Everyone knows the Grammys hand out fewer than 10 awards on air, and we were hoping for a little inside baseball from Ehrlich on how they decide which categories beyond the Big Four make it into the telecast, especially since there was a shortage of female winners last year. (That can partly be chalked up to the elimination of gender-based categories several years ago.)

The answer to the first question is to have an artist perform before the category in which he or she has been nominated is announced.

“In consultation with the Academy, we determine the award run of the show,” Ehrlich explains. “It’s not a science, but I always try to feel for the performer. I don’t want them to lose two awards in a row and then come up to perform. But if an artist is nominated for five awards, four of which are on air, unless I put them at the top of the show, I can’t avoid it. But it is something we have some control over.

“When we pick categories for the show, no one goes through and figures, ‘Oh, two men and three women are nominated here.’ We don’t have a clue until the envelopes are opened.”

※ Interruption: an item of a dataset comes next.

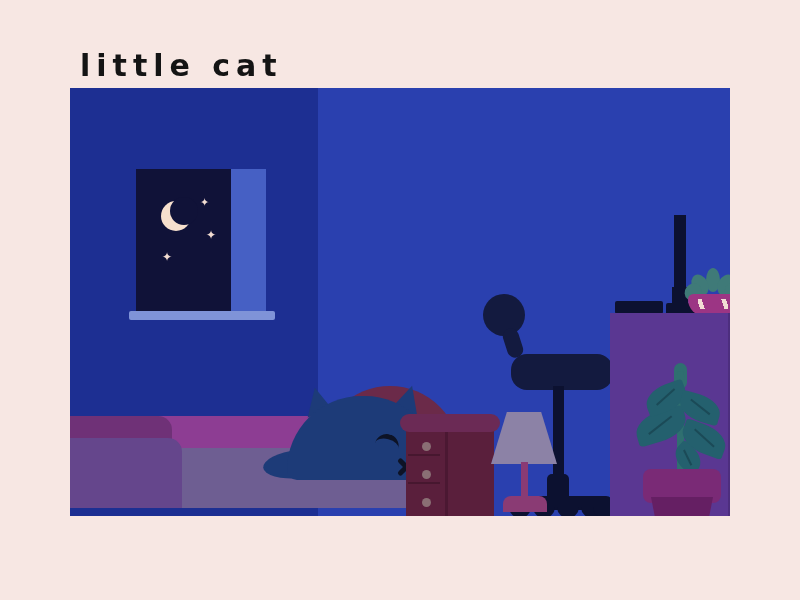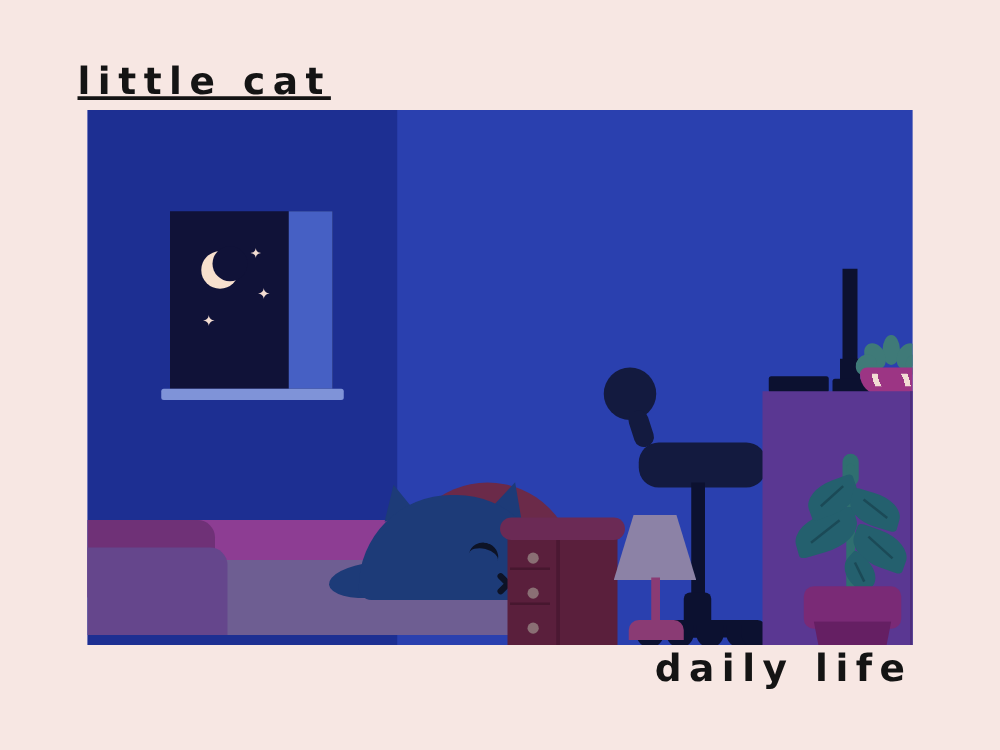"little cat" #title-top { left: 62px -> 80px; text-decoration: underline -> none }
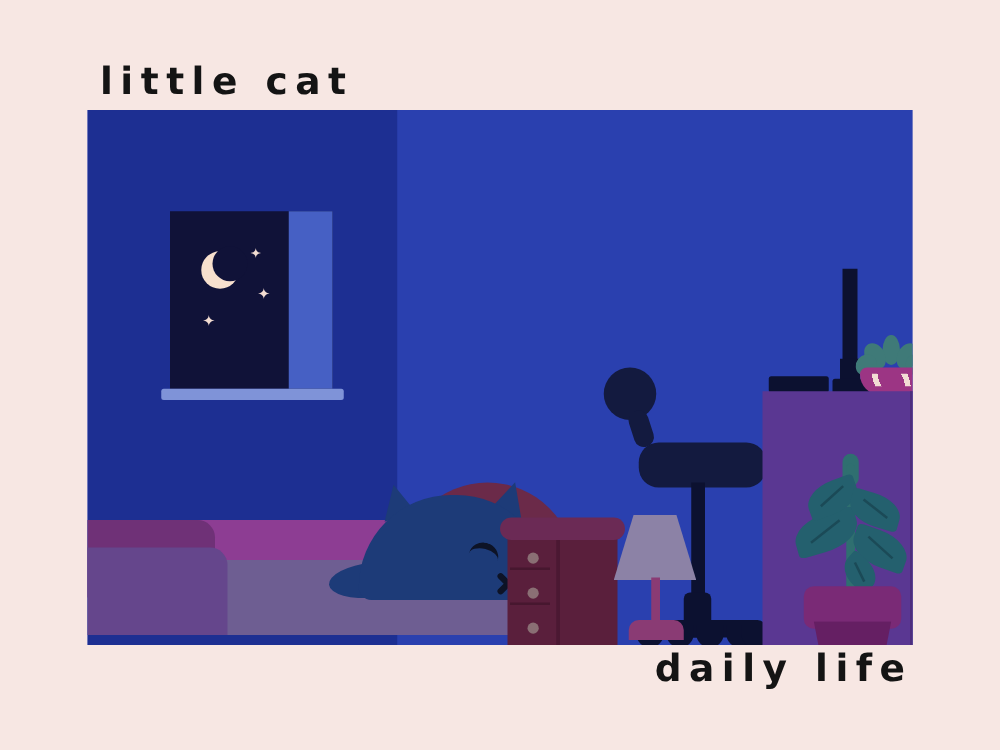"daily life" div.title { html: <div>daily life</div> -> none }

Ehrlich’s most memorable “Grammy Moments” have generally had strong rock & roll elements, and as the producer of the show since 1980, he’s keenly aware that “we live in a hip-hop world.” With so many hitmakers coming from outside the core rock and pop worlds that have historically dominated the Grammys, we wondered if it’s becoming more of a challenge to make the show he envisions a reality.

“I might have to work a little harder booking some people, but there’s still the cachet of the Grammys and what it means, and the cachet of a performance on the Grammys.”

The Grammy Moments, he notes, will be “genre-based and generational. I feel really good about everyone on the show and what they’re doing.”